| Exercise data |
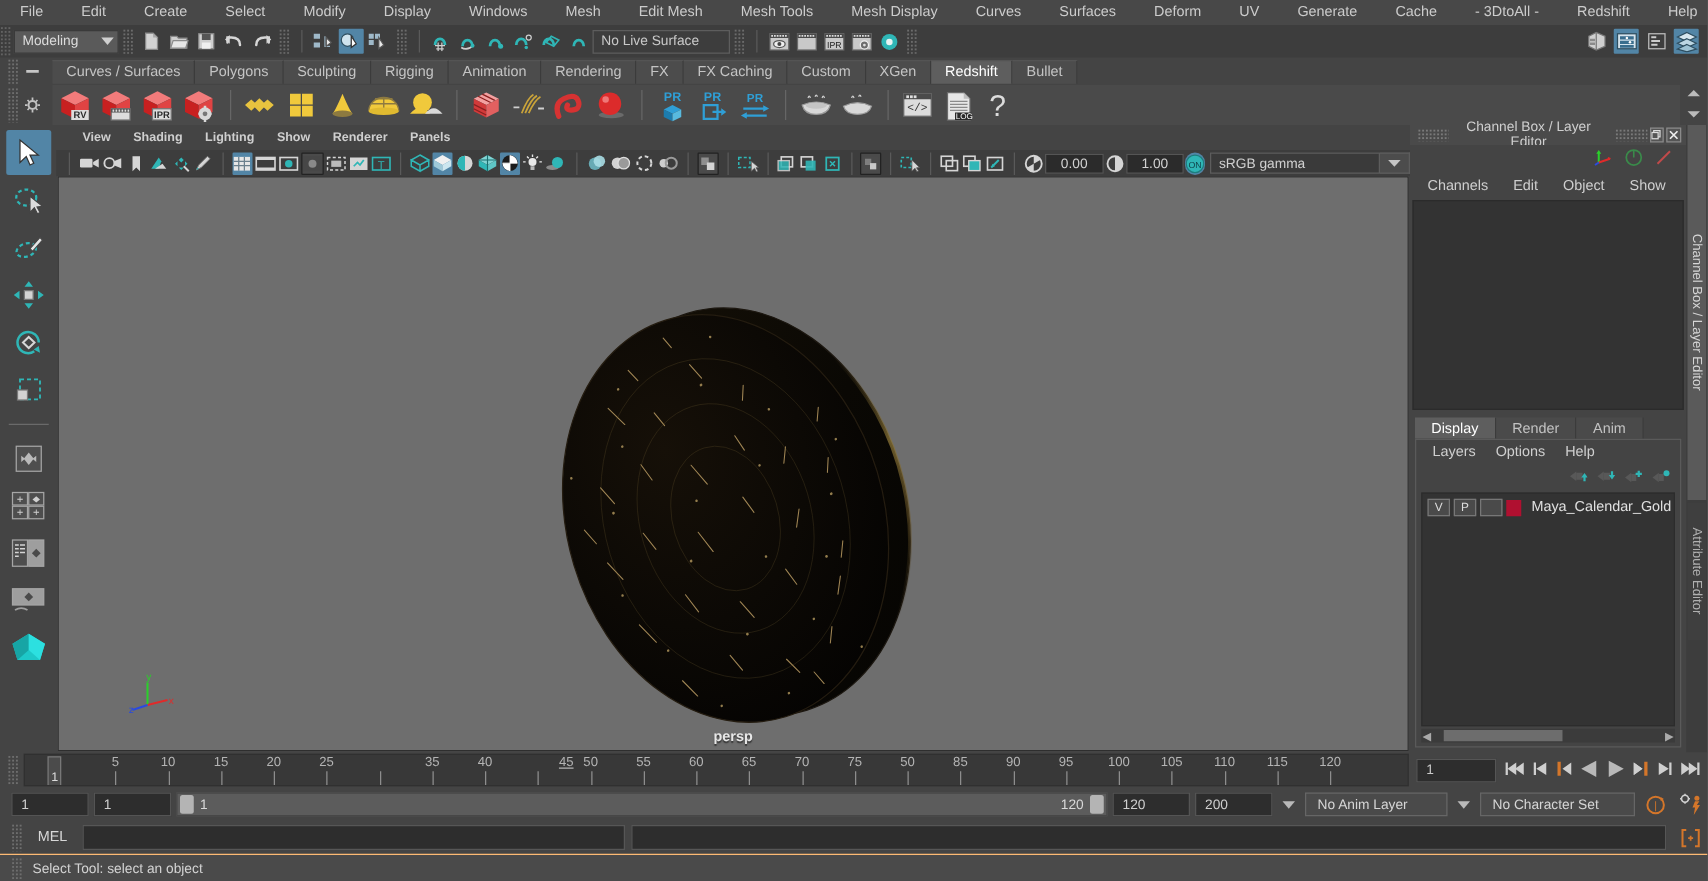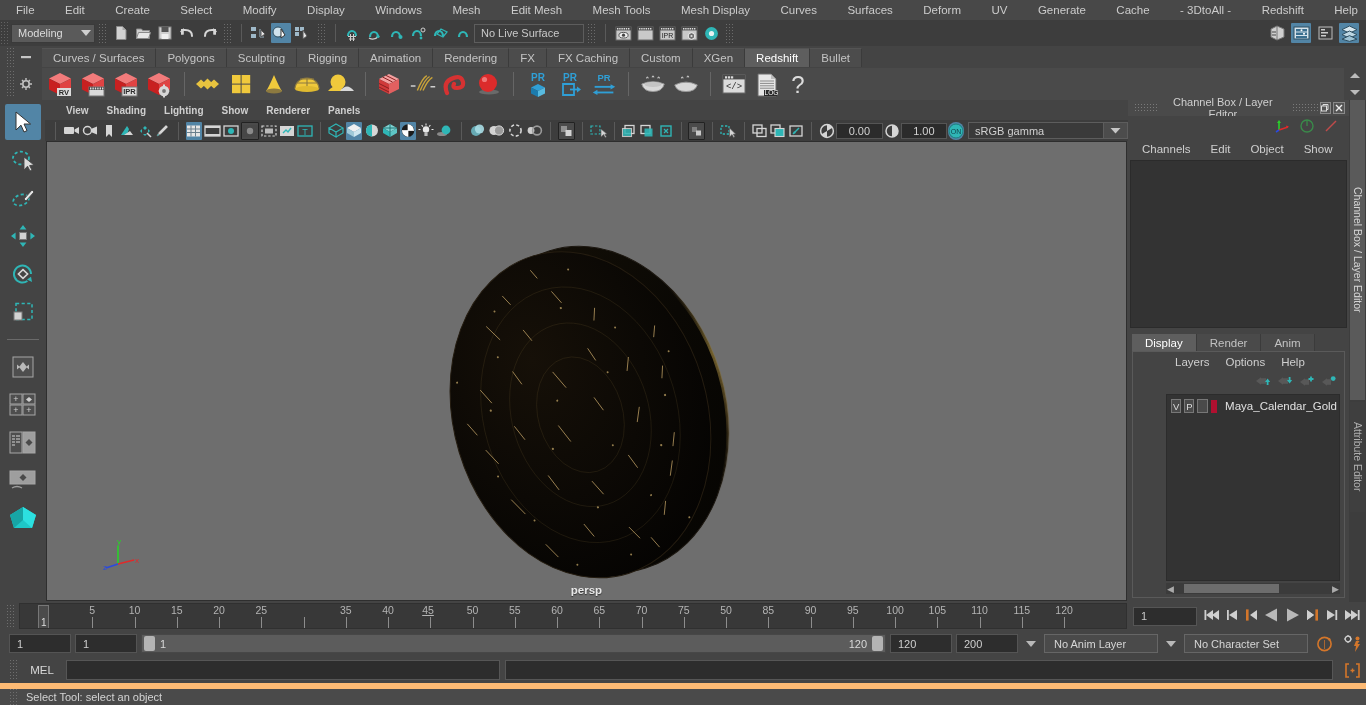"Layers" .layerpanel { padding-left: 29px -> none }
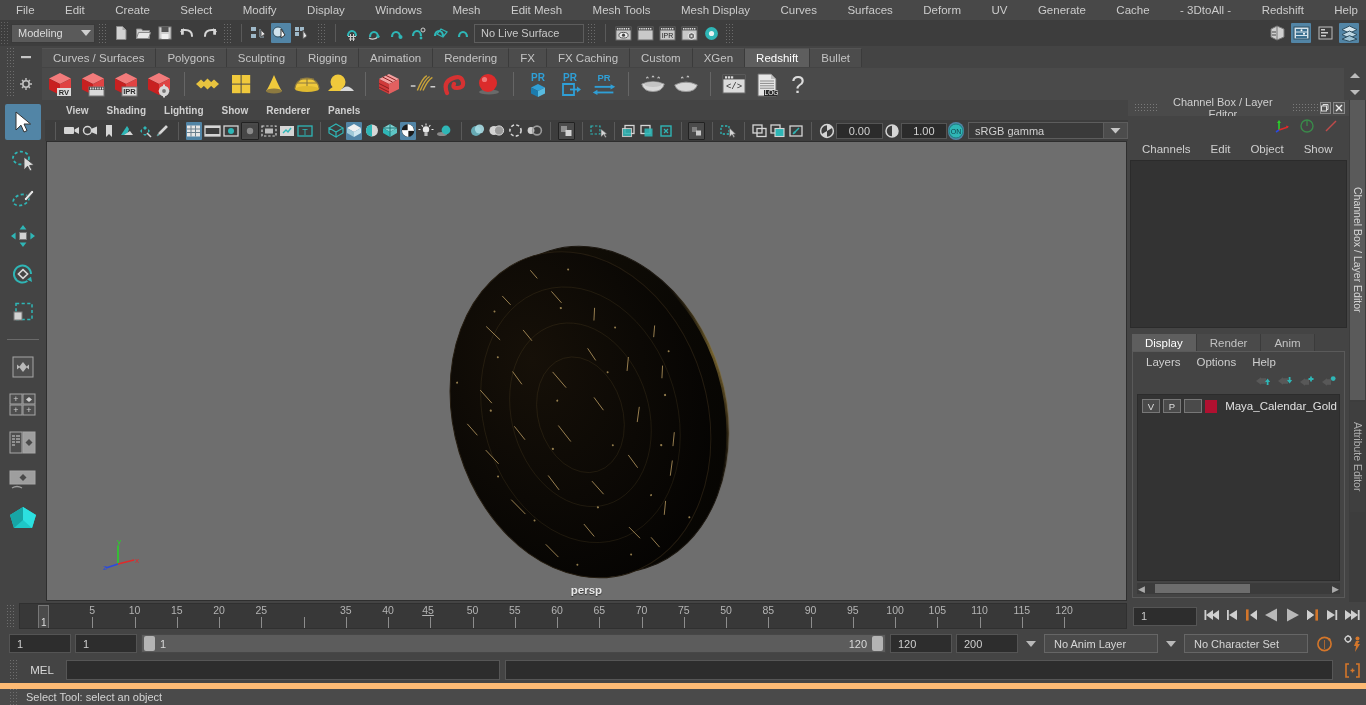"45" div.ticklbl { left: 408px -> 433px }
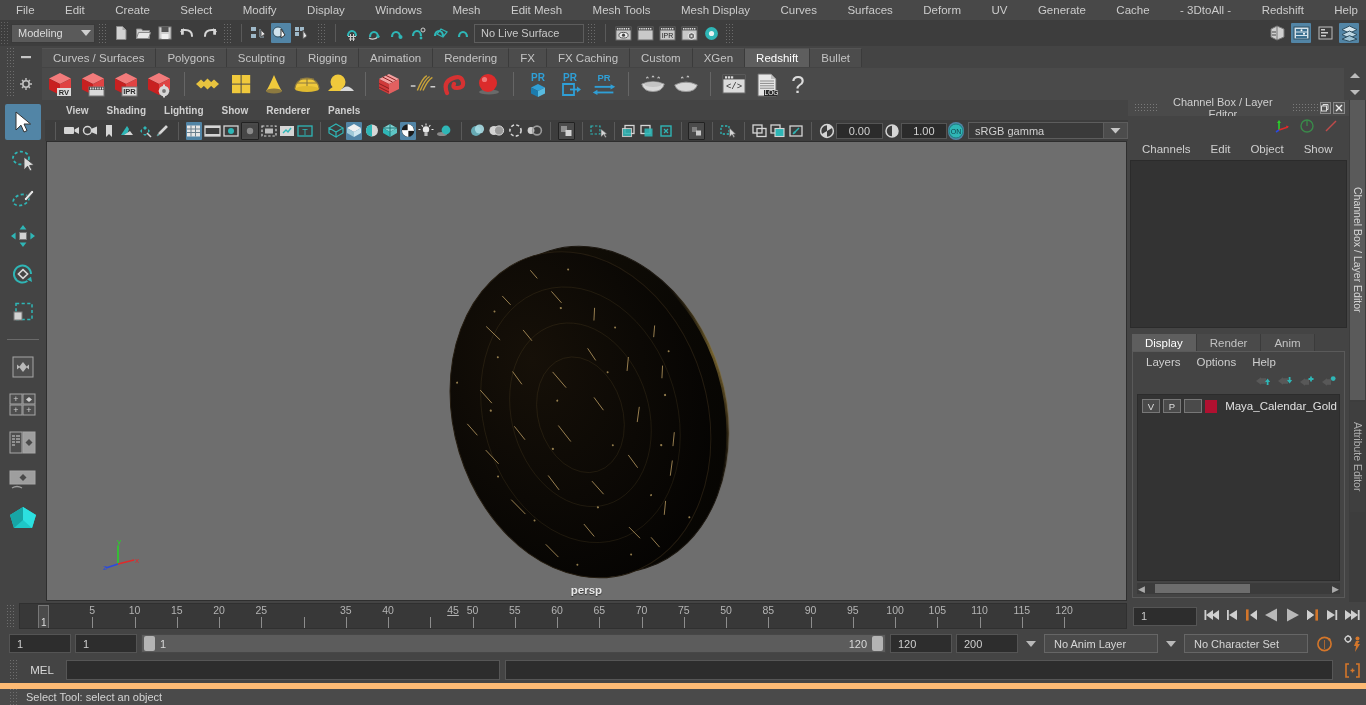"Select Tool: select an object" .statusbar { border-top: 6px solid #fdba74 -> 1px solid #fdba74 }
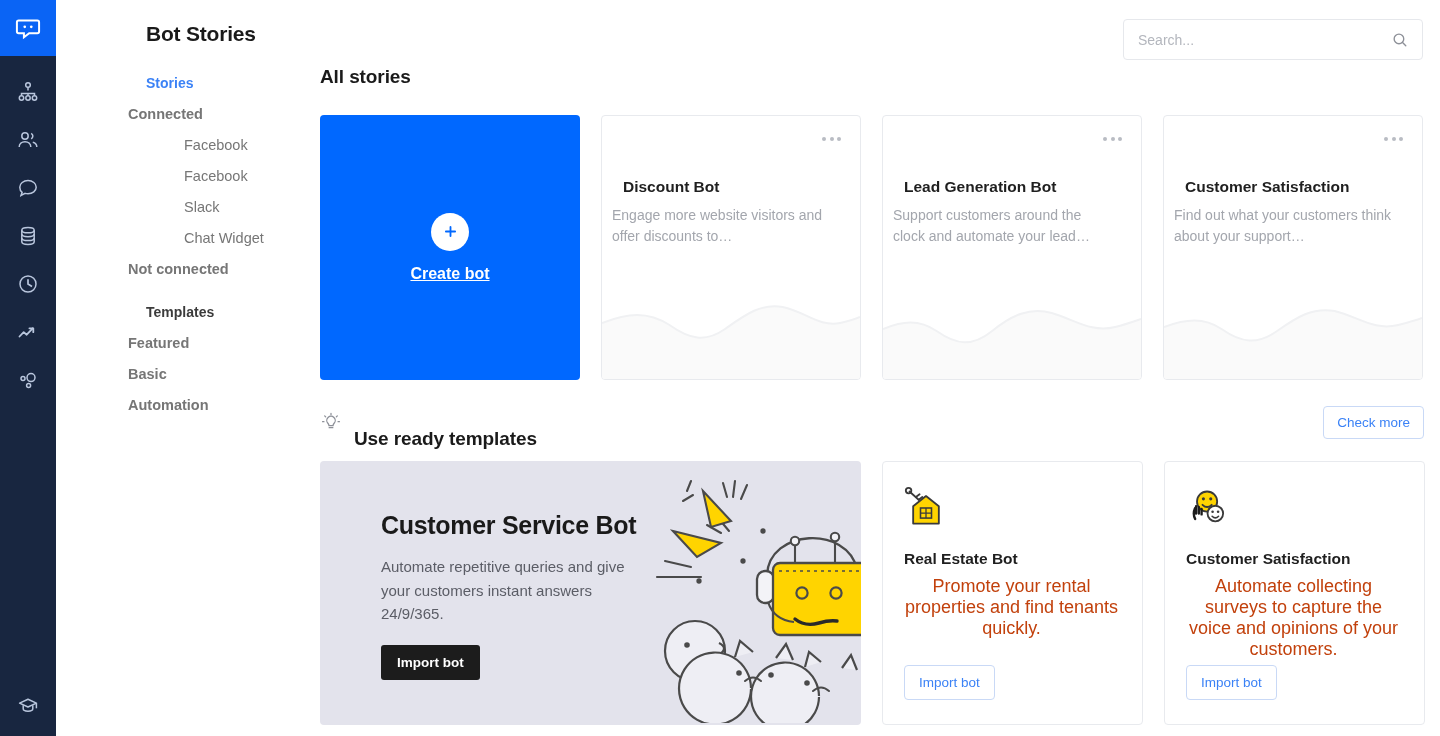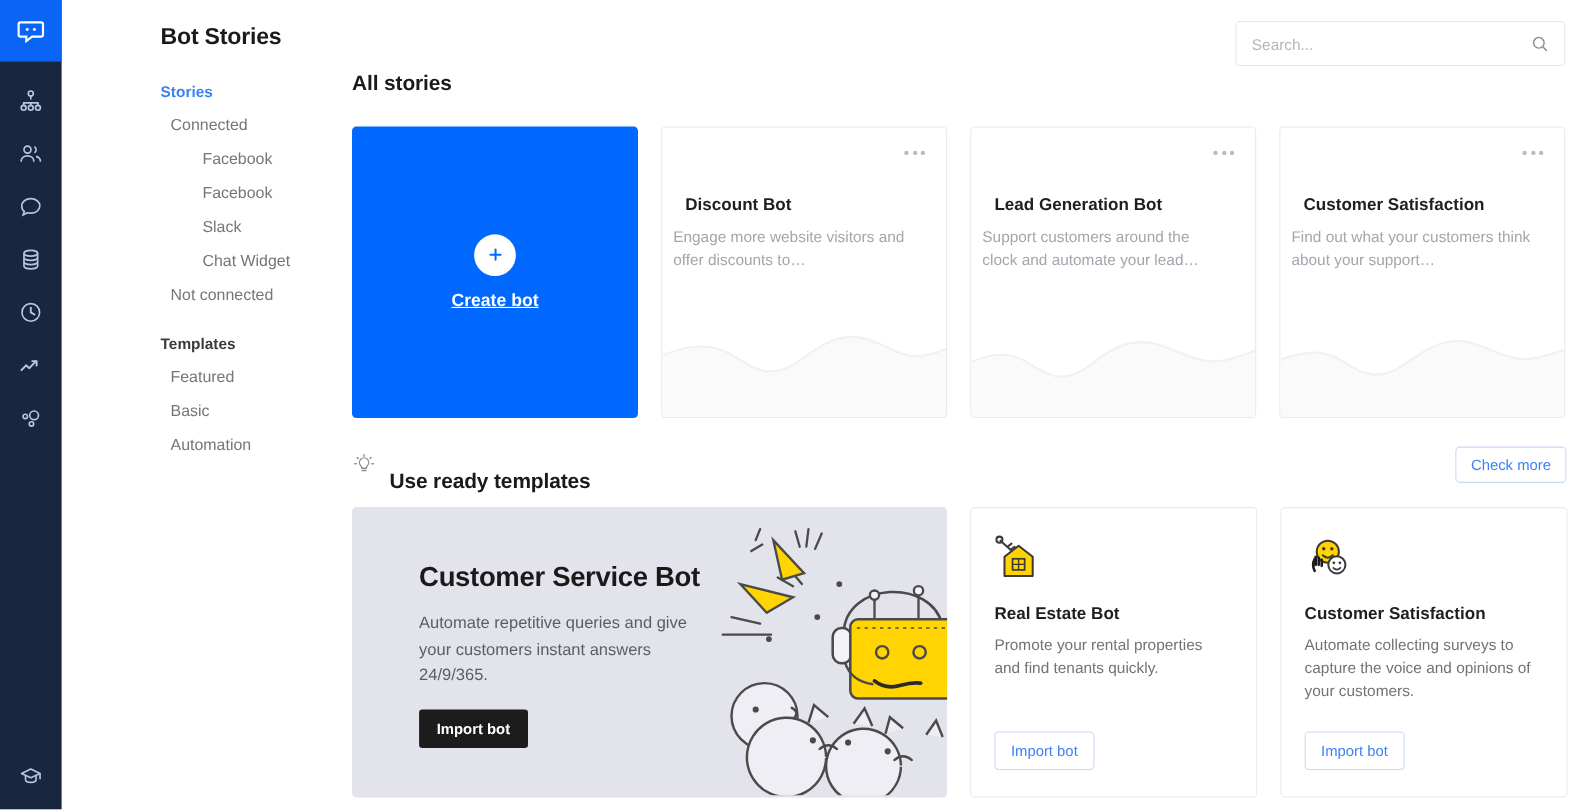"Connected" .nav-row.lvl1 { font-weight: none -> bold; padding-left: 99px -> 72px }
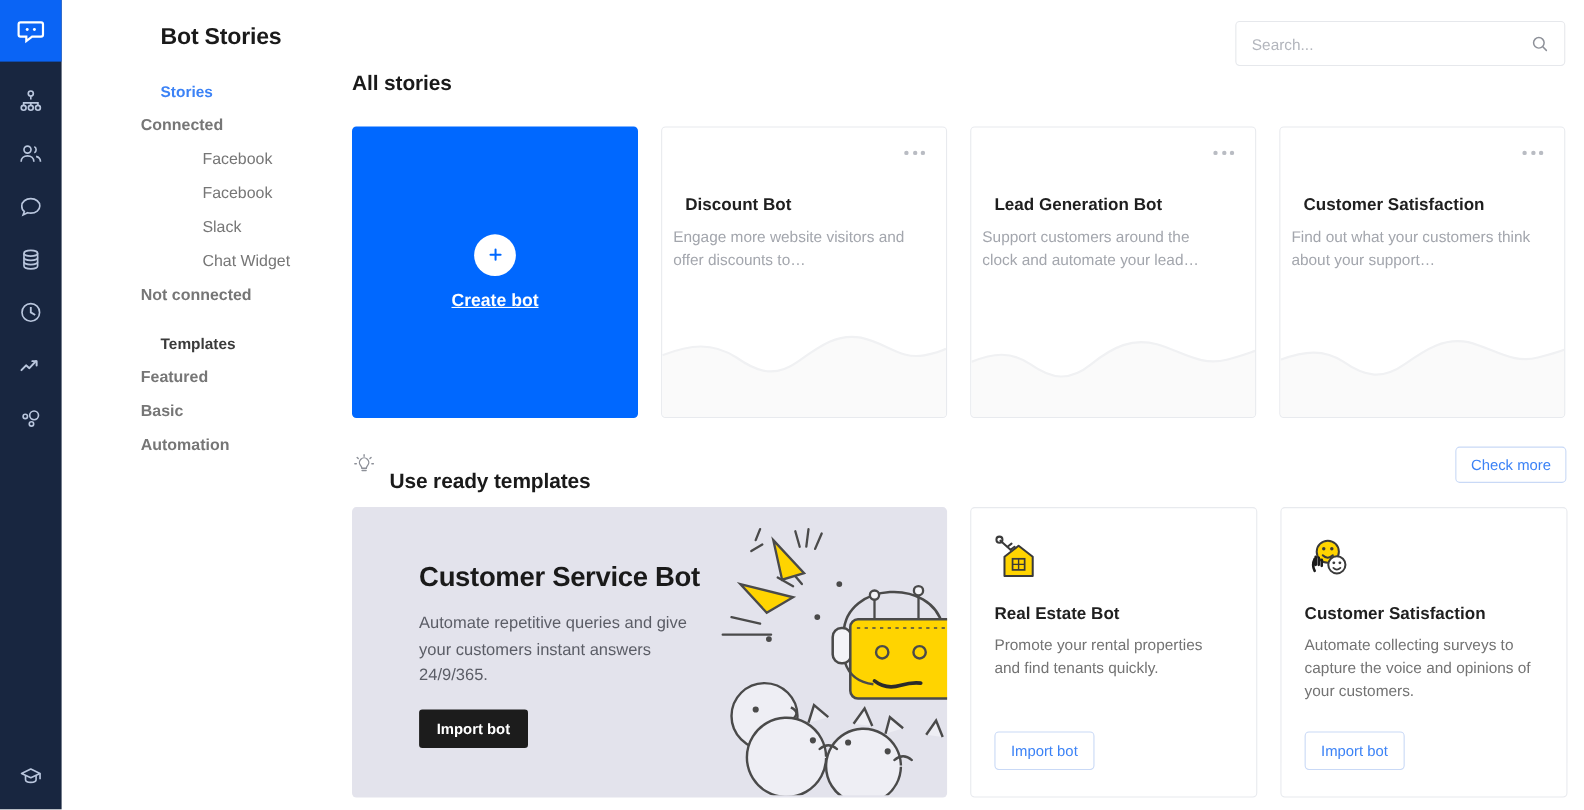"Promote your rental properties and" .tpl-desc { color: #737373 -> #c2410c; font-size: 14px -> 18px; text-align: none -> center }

| Exercise directions |
Please give the records above again exactly as they stand, with no pictures.

| Exercise result |
"Layers" .layerpanel { padding-left: 29px -> none }
"45" div.ticklbl { left: 408px -> 433px }
"Select Tool: select an object" .statusbar { border-top: 6px solid #fdba74 -> 1px solid #fdba74 }
"Connected" .nav-row.lvl1 { font-weight: none -> bold; padding-left: 99px -> 72px }
"Promote your rental properties and" .tpl-desc { color: #737373 -> #c2410c; font-size: 14px -> 18px; text-align: none -> center }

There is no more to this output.